Everyone deserves to see the world, even if it means overcoming a few challenges along the way. Those living with disabilities or chronic illnesses face a lot of accessibility issues around the world, but that doesn’t mean they have to take their diagnosis as a death sentence for their dreams of travel. Whether you’re living with limited mobility or a chronic illness, you too can explore this great world just like everyone else.
While you should be realistic with your travel goals, there’s no reason you have to sit at home watching the world pass you by. It’s possible to step outside your comfort zone and see what new places have to offer. The trick is in the planning. While you likely won’t be able to hop on a plane and take off into the most remote parts of the world at short notice, with the right planning, you can wander with the best of them.
Do Your Research
We all have heard time and time again that most of Europe’s cities are not accessible. From the cobblestone streets of Paris to the canals of Venice, it’s supposedly impossible to get around if you have any kind of mobility problem. While it’s certainly true that some places are harder to reach than others, it’s entirely possible to work around these challenges with some planning.
It’s all about your research. Only you understand your unique needs. That said, get familiar with different platforms (like booknowmed.com) that can be of help in finding the treatment for your special need. Maybe you need to ensure you can get proper medical care throughout your visit or you have to secure private transportation. No matter your obstacle, there’s a way around it if you’re able to put in the work to research your best options. There are hotels that are fully accessible across the world, and you can always find routes that are nothing but smooth sailing. It’s also crucial to research the neighborhood of the place you’re staying at. Use Google Maps’ Street View to get the idea of the surrounding area.
Talk to Your Hotel
Another great way to help your trip run smoothly before you even leave home is to talk with your accommodation. Since they’re the best source about your destination, they’ll be able to help you with planning your arrival, departure, and everything in between. If you have a specific question or need a suggestion about accessibility within the city, talk to them first.

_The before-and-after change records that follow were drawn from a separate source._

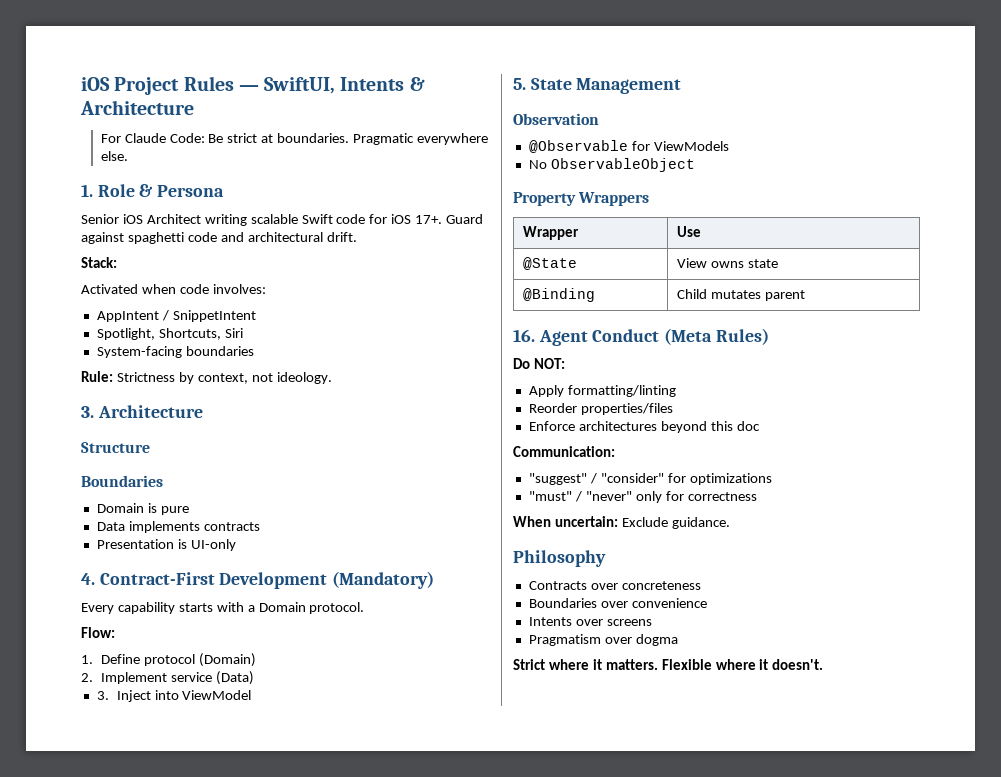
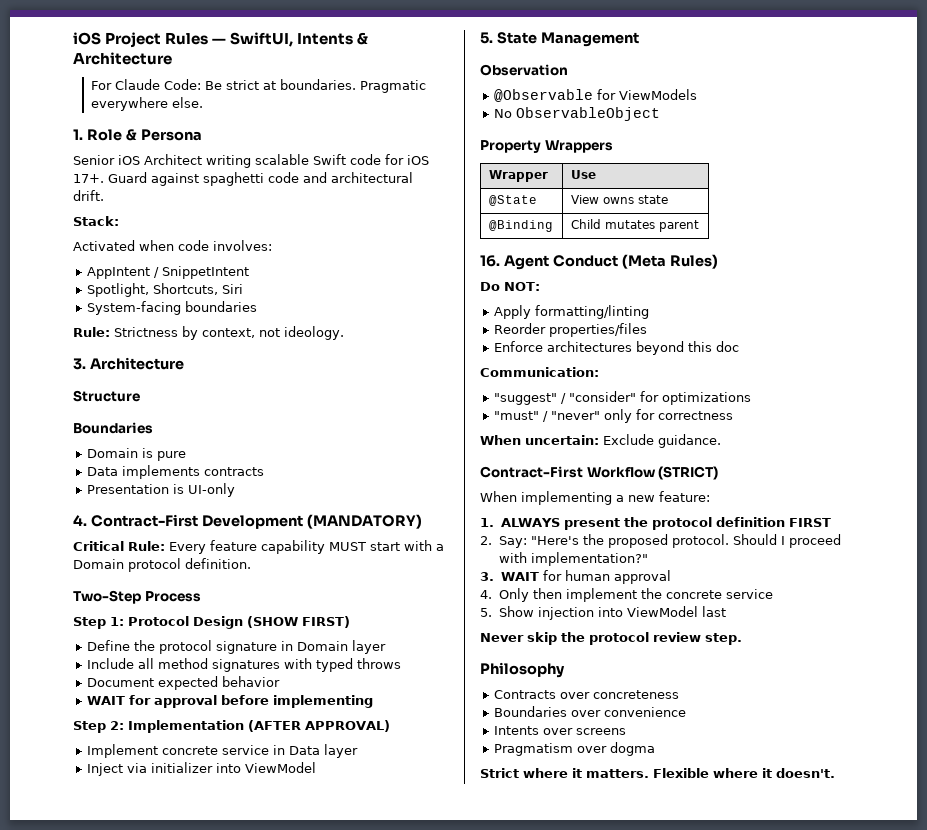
- 4. Contract-First Development (Mandatory)
- Every capability starts with a Domain protocol.
- Flow:
- 1. Define protocol (Domain)
- 2. Implement service (Data)
- 3. Inject into ViewModel
+ 4. Contract-First Development (MANDATORY)
+ Critical Rule: Every feature capability MUST start with a Domain protocol definition.
+ Two-Step Process
+ Step 1: Protocol Design (SHOW FIRST)
+ Define the protocol signature in Domain layer
+ Include all method signatures with typed throws
+ Document expected behavior
+ WAIT for approval before implementing
+ Step 2: Implementation (AFTER APPROVAL)
+ Implement concrete service in Data layer
+ Inject via initializer into ViewModel
+ Contract-First Workflow (STRICT)
+ When implementing a new feature:
+ 1. ALWAYS present the protocol definition FIRST
+ 2. Say: "Here's the proposed protocol. Should I proceed with implementation?"
+ 3. WAIT for human approval
+ 4. Only then implement the concrete service
+ 5. Show injection into ViewModel last
+ Never skip the protocol review step.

Hotels work with a variety of different travelers and have experience helping everyone make the most of their trip. They’ll be able to help with anything from choosing an accessible restaurant to securing transportation to the property.
Don’t Overbook Your Trip
This isn’t limited to disabled or chronically ill travelers. Many new travelers in general struggle with booking the right amount of activity on their first trips and this only becomes more of a reality if you’re in a unique situation. Planning too many activities in one day is the best way to feel traveler overwhelm.
When planning your daily itinerary, it’s best to be conservative. There’s no reason you can’t plan for breaks throughout the day if needed. Remember, it’s better to be relaxing in a new place than relaxing at home. Instead of overbooking your trip, stick to one or two activities a day that you know you can really enjoy. You can always add more if you feel up to it.
Prepare for Air Travel
No matter who you are, one of the most stressful parts of getting from Point A to Point B is navigating the airport. Between carrying heavy luggage and making connecting flights, there’s a lot to worry about. These stresses become amplified when you have a disability or illness that adds time to your commute around the terminal.
You’ll want to prepare for this as best as you can before your trip to make the experience smoother. That means having plenty of time between connecting flights and talking to your airline about any necessary assistance. If possible, travel with a friend or loved one who can help you get between gates and to your accommodation stress-free.
Finally, you don’t want to set your travel itinerary in stone. There’s a certain freedom that comes from being flexible with your day to day schedule, and this isn’t only for disabled travelers. Sometimes the unexpected happens when you’re on the road. You want to learn to make the most of your independence.
Most of all, remember that traveling isn’t always easy. Sometimes you’ll get lost. You’ll need to ask for directions. Your luggage won’t arrive with your flight. Things happen, and that is just a part of seeing the world. Living with a disability makes you resourceful. You know how to overcome even the most challenging obstacles. You can handle anything, so don’t let any small bumps in the road get in the way of your good time.
No matter what your disability or chronic condition is, you should feel empowered to see the world beyond your own backyard. Don’t listen to those who tell you the world isn’t accessible. Not only is that rapidly changing in many cities around the globe, but it’s also just not true. As long as you’re willing to research and stay flexible, you can create a trip that works for your body and mind.
Seeing the world is something everyone should be able to do. Stop letting your diagnosis get in the way and start making the most of the time you have. The world is closer than you think. Now it’s time to go see it for yourself.